_Exercise_:
Reproduce precisely the lines of the listing below, starting with the line that contains "order number: SO-63007 -> SO-63706" and stopping after the line that contains "total: 3485.23 -> 3476.75"; include nothing else.

_Study material_:
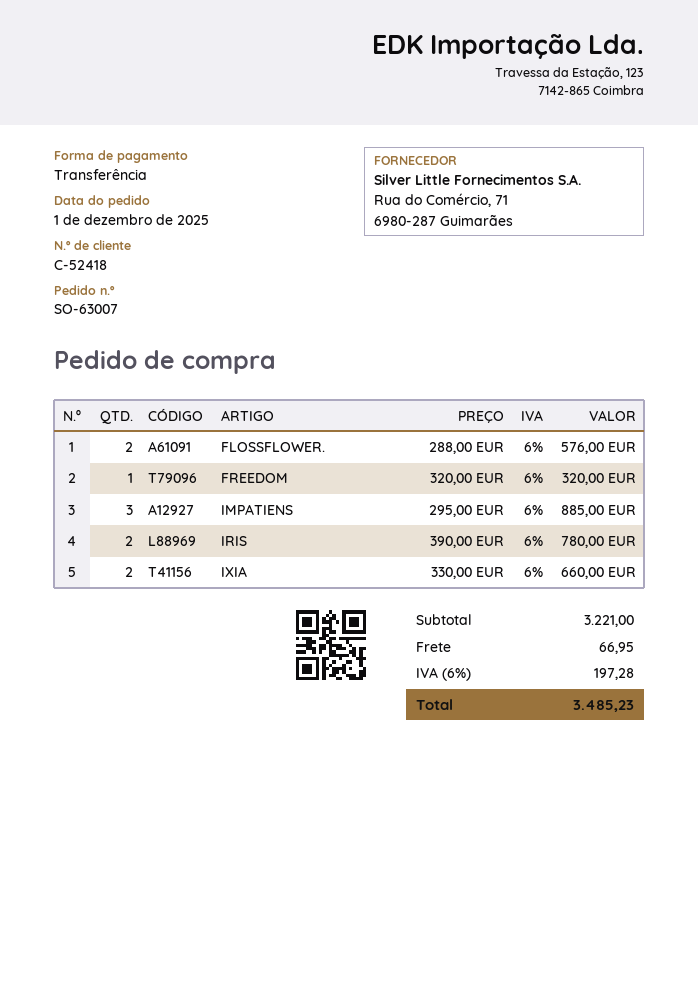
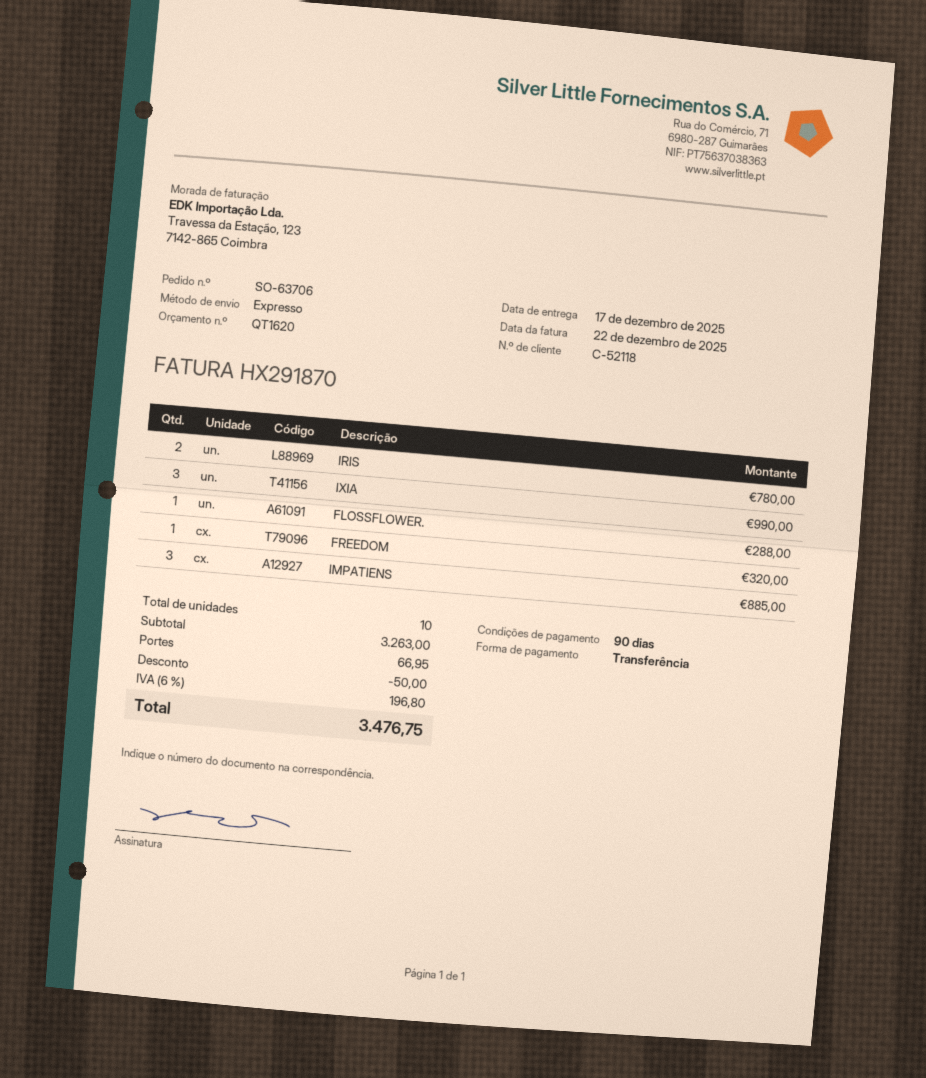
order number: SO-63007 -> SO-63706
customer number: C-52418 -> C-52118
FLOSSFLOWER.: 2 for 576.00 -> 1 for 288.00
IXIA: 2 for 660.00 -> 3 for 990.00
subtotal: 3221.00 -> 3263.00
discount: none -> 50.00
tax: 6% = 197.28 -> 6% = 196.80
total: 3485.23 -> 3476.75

--

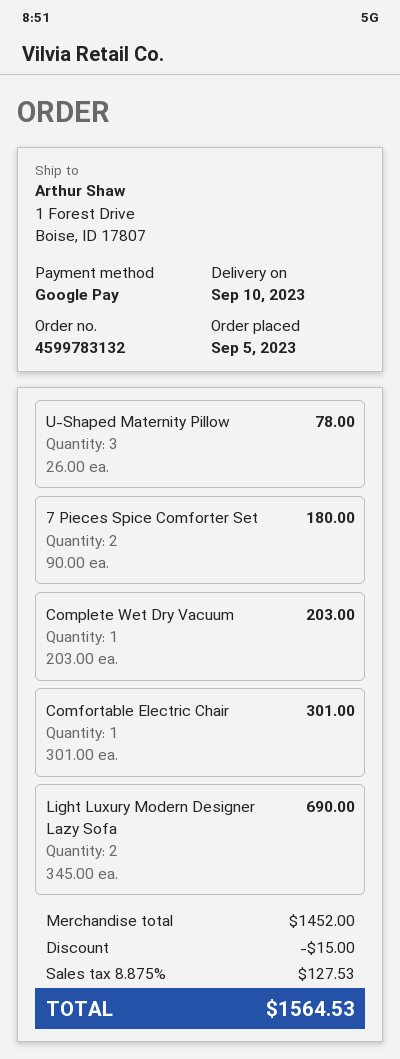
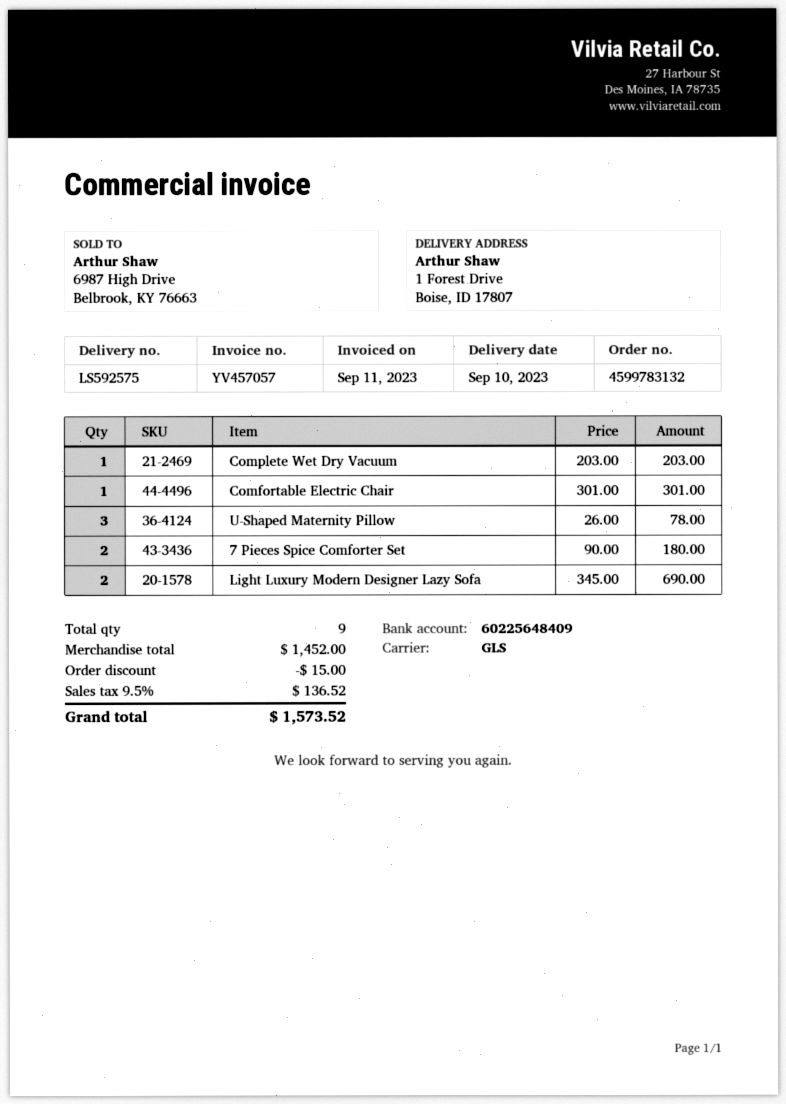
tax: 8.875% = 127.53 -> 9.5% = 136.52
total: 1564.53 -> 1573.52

_Reply_:
order number: SO-63007 -> SO-63706
customer number: C-52418 -> C-52118
FLOSSFLOWER.: 2 for 576.00 -> 1 for 288.00
IXIA: 2 for 660.00 -> 3 for 990.00
subtotal: 3221.00 -> 3263.00
discount: none -> 50.00
tax: 6% = 197.28 -> 6% = 196.80
total: 3485.23 -> 3476.75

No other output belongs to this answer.